「バイキングに捕らえられた人質は、メローネです」

さすがにヴァイスさんから二度も言われたら、気のせいじゃない。

バイキングの人質が…メローネさん?王太子妃の。
なるほど、それなら確かに攻撃できないのも納得だ。

でも、そんなの、おかしい。

メローネさんは王太子殿下が離宮へ静養に行かせたはずだ。バイキングが襲撃した北の町とも離れた土地に。
どうやってメローネさんがこんな場所まで来たの?それとも、バイキングがメローネさんを誘拐でもしたのか。

「一体……どうしてメローネさんがここへ?南の離宮へ静養にいったはずでは?」

あたしがそう訊ねたら、ヴァイスさんは苦悩に満ちた顔をする。
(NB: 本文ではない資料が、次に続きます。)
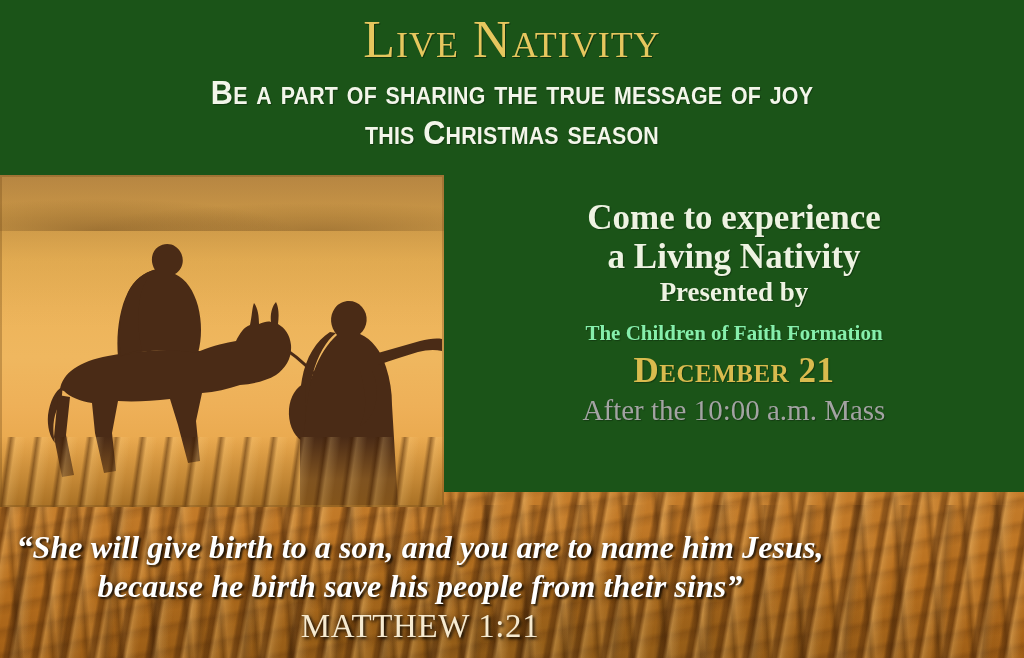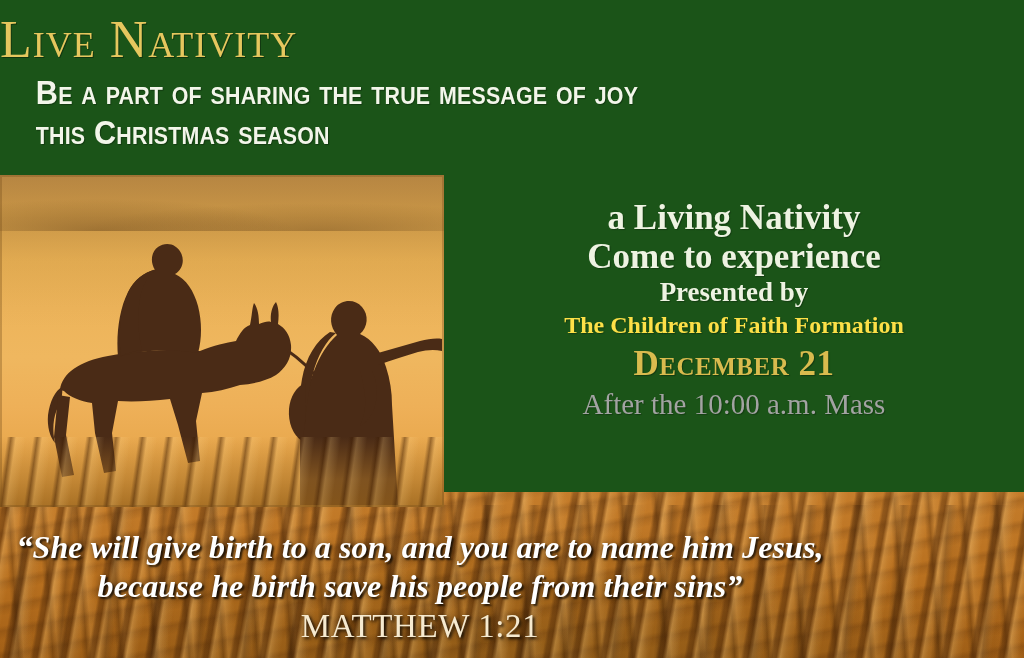--- a/index.html
+++ b/index.html
@@ -80,6 +80,7 @@
     left: 0; top: 0;
     width: 1024px; height: 176px;
     background: #1b5418;
+    text-align: center;
   }
   .title {
     margin: 0;

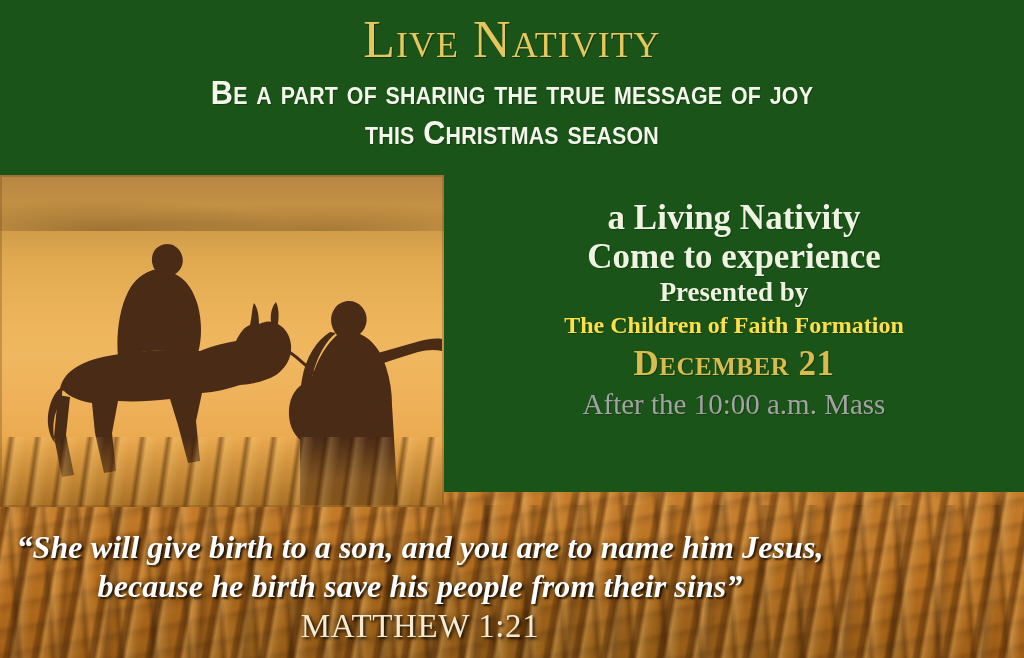--- a/index.html
+++ b/index.html
@@ -325,8 +325,8 @@
   </div>
 
   <div class="green-panel">
+    <p class="gp-line gp-big">Come to experience</p>
     <p class="gp-line gp-big">a Living Nativity</p>
-    <p class="gp-line gp-big">Come to experience</p>
     <p class="gp-line gp-med">Presented by</p>
     <p class="gp-line gp-med2">The Children of Faith Formation</p>
     <p class="gp-line gp-date">December 21</p>

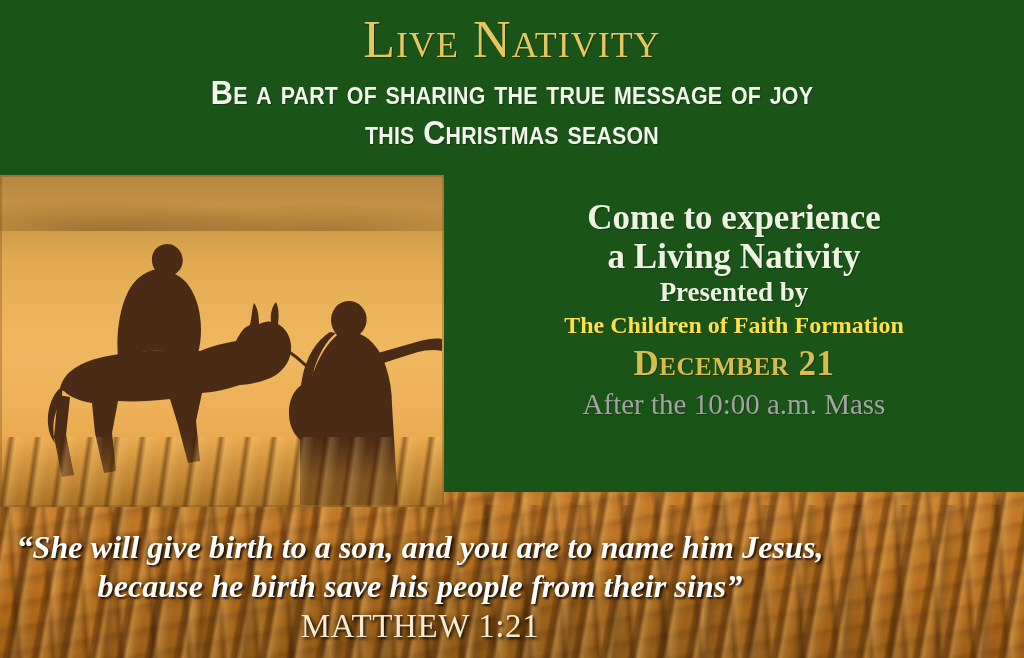--- a/index.html
+++ b/index.html
@@ -179,11 +179,11 @@
   }
   .gp-med2 {
     font-family: "Liberation Serif", serif;
-    font-size: 24px;
-    font-weight: 700;
-    color: #fde047;
+    font-size: 21px;
+    font-weight: 700;
+    color: #86efac;
     text-shadow: 1px 1px 1px rgba(0,0,0,.28);
-    margin-top: 4px;
+    margin-top: 14px;
   }
   .gp-date {
     font-family: Liberation Serif, serif;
なにか、今は訊ねてはいけない気がして自分から話題を変えた。

「ならば、メローネさんを助ければいいんですよね?」
「それはそうですが……メローネがいる船がわからないのです」
「……なるほど」

海岸から沖まで見えるドラゴン船は20隻あまり。
ヴァイスさんもメローネさんの解放を交渉してはいるみたいだけど、応じて貰えないらしい。
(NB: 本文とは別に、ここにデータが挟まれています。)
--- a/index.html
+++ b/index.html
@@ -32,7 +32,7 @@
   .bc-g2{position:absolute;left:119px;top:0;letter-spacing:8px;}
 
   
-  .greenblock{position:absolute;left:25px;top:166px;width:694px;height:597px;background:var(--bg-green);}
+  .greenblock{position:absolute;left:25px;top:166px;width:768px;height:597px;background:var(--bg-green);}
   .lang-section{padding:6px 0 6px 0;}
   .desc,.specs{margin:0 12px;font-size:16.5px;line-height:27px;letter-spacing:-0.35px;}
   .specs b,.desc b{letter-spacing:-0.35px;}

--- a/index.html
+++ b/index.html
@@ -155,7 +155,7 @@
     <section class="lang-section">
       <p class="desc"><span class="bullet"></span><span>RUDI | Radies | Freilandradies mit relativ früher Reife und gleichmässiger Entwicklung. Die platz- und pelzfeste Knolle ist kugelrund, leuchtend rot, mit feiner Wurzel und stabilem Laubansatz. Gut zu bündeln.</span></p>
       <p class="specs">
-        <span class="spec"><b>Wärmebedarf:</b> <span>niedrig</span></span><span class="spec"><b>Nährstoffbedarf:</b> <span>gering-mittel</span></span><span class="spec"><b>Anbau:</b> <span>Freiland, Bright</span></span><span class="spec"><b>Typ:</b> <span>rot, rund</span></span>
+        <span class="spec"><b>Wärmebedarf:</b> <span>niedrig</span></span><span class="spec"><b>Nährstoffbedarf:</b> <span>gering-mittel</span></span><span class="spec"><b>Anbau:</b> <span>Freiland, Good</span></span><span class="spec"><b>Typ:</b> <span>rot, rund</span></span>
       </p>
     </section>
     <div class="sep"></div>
「メローネ解放の条件が無条件降伏とドラゴンすべての引き渡し、女王陛下および王太子と全貴族を廃して頭領を新たに国王に据え、部下全員に貴族の地位と領地を寄越せ…と。とても応じるわけにはいきません」

ヴァイスさんが語ったバイキングからの要求はめちゃくちゃ過ぎた。
つまるところ、国全部を寄越せと言ってるも同然。
そりゃあ、一つも応じるわけにはいかないわ。